What the exercise asks
Lift out, unaltered, the lines of the material below between the line holding "83px; display: flex;" and the line holding "114px; display: flex;", counting both.

Entries provided
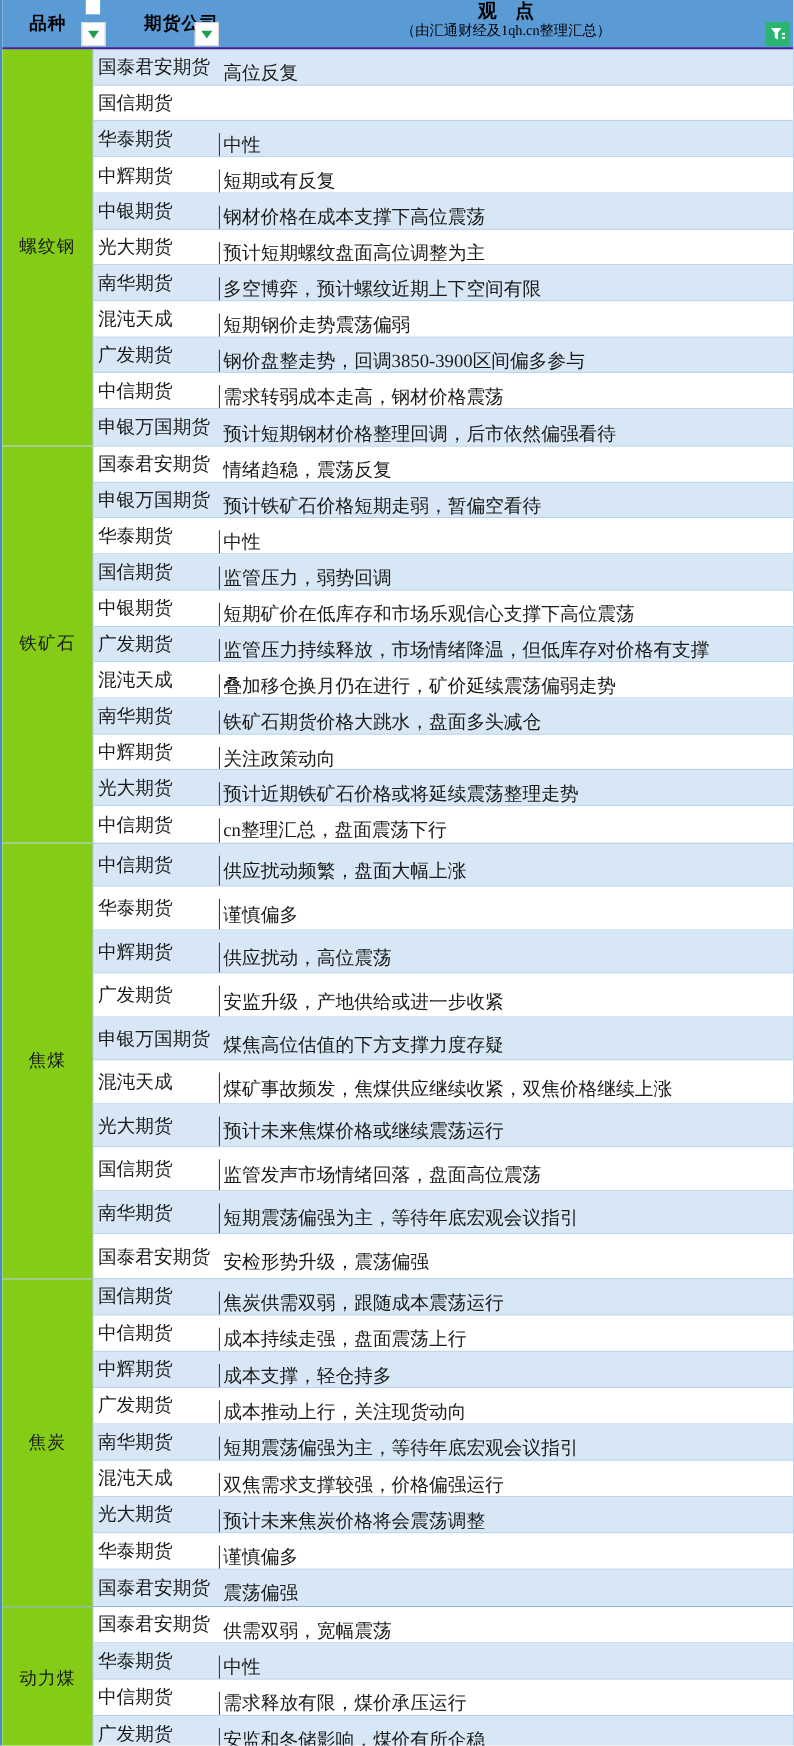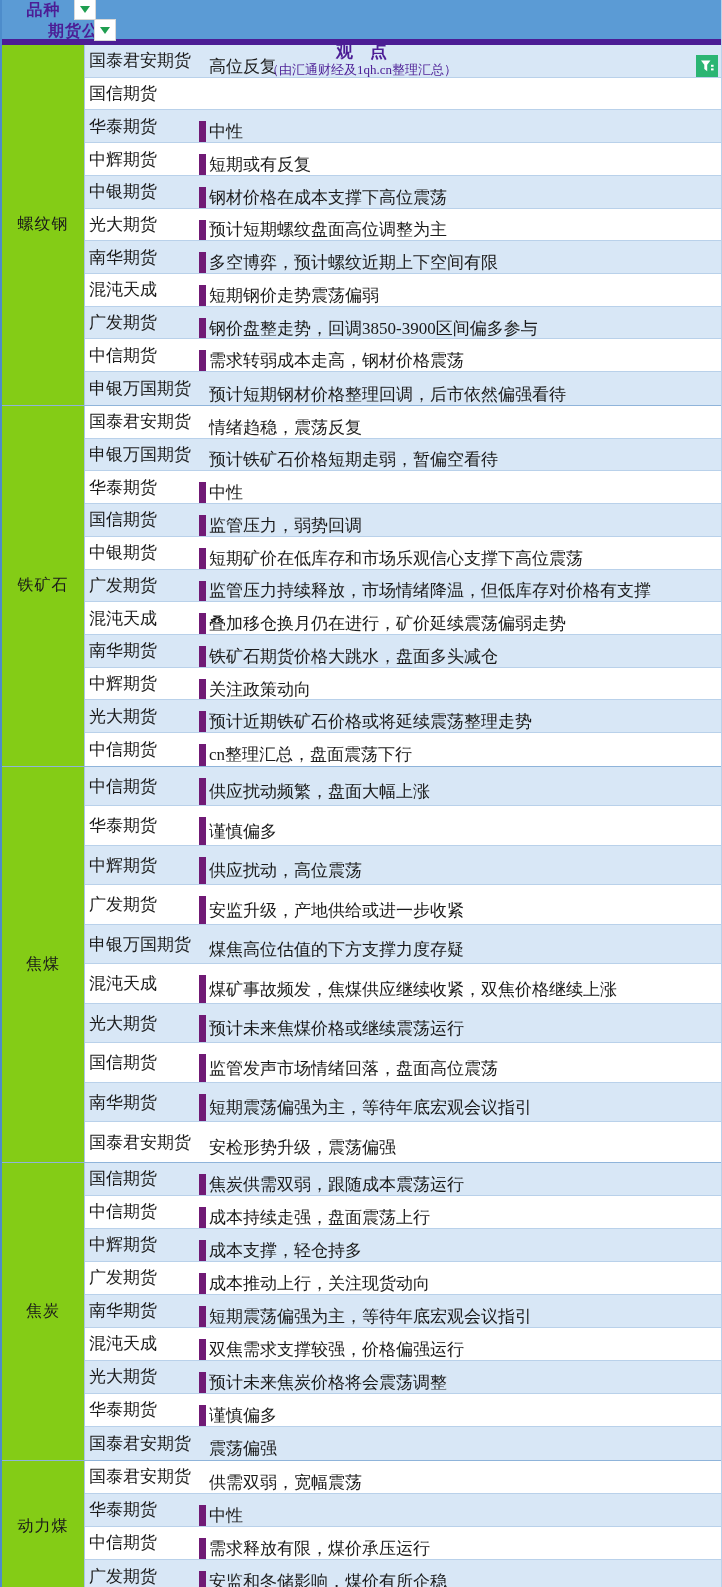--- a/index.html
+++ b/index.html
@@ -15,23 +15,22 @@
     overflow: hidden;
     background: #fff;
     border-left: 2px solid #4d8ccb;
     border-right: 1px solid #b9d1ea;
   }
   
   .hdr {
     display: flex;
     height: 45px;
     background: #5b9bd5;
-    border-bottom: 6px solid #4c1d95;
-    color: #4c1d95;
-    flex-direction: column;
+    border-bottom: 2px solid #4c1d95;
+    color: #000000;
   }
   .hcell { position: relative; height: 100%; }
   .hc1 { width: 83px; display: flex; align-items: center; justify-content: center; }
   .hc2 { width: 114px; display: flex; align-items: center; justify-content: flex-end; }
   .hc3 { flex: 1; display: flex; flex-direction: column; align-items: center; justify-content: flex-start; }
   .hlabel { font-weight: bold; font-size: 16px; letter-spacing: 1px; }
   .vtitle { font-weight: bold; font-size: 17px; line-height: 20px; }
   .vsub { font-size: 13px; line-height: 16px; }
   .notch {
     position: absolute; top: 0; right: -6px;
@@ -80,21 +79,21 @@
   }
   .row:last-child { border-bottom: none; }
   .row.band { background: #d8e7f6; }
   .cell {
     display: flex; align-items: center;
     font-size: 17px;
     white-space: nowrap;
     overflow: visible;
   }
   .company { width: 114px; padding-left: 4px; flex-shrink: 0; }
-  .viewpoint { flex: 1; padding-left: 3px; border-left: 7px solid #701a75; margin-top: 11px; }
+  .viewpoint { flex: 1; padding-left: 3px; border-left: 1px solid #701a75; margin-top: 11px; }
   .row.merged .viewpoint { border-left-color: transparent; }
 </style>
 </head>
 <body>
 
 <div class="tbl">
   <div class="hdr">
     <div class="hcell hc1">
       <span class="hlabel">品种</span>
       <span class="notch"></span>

* * *

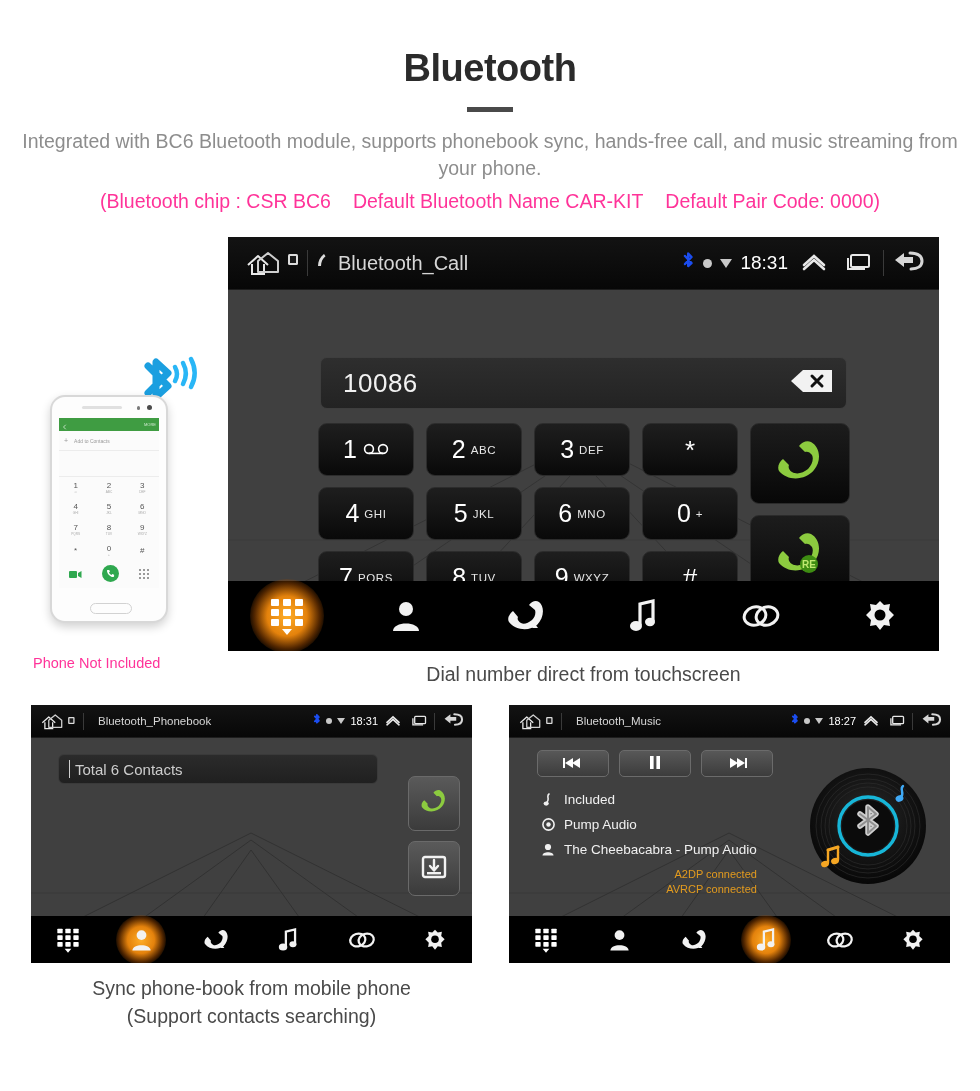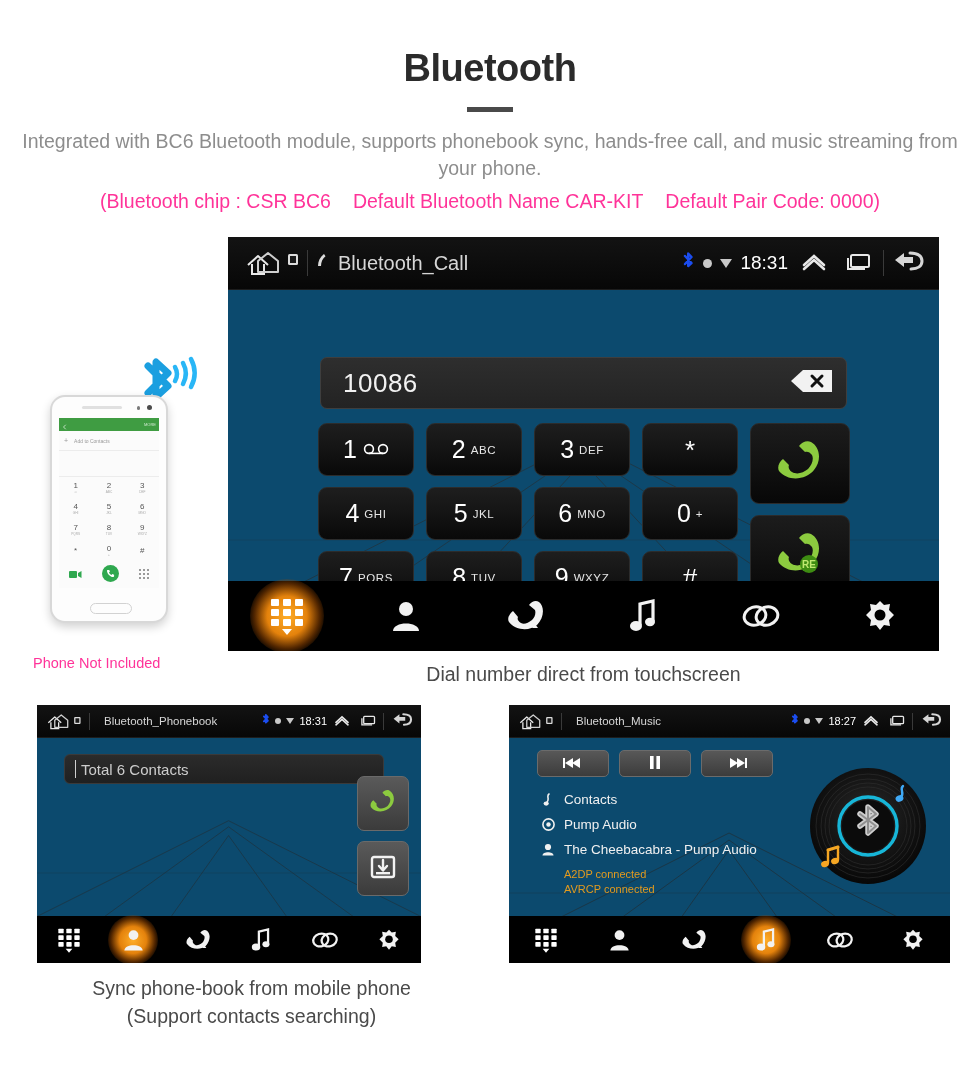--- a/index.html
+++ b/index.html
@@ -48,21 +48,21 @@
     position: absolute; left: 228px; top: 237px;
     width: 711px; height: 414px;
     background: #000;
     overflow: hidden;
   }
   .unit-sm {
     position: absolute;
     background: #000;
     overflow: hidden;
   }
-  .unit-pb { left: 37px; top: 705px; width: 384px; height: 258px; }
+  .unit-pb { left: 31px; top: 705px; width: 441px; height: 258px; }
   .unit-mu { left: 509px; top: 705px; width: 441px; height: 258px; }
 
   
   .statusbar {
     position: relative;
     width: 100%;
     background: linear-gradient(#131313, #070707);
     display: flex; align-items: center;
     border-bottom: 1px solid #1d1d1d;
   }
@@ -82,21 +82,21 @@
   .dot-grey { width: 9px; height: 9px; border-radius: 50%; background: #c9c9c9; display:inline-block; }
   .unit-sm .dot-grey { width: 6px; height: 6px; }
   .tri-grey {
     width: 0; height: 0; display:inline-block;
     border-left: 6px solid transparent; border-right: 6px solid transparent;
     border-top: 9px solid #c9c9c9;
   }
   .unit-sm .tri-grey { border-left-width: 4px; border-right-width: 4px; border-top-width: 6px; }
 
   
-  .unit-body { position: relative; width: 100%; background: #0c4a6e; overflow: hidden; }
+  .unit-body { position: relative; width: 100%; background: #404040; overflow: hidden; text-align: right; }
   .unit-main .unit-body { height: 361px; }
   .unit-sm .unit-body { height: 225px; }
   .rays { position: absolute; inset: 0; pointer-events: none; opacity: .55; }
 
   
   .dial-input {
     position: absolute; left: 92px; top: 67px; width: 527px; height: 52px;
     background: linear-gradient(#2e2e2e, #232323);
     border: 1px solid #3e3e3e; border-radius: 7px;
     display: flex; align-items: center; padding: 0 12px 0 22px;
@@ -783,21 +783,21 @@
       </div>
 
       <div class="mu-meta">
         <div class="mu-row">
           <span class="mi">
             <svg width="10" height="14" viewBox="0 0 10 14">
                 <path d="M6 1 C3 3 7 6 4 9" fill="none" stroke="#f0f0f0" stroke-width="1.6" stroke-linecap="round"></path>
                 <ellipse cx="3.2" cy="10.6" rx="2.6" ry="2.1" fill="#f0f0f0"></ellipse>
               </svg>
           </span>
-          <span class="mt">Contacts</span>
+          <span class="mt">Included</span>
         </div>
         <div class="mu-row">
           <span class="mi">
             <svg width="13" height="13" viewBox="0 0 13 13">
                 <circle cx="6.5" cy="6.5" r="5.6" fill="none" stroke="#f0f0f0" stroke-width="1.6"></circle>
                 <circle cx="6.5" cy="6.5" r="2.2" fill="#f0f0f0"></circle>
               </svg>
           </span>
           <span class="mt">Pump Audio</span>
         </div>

Response to this exercise
   .hc1 { width: 83px; display: flex; align-items: center; justify-content: center; }
   .hc2 { width: 114px; display: flex; align-items: center; justify-content: flex-end; }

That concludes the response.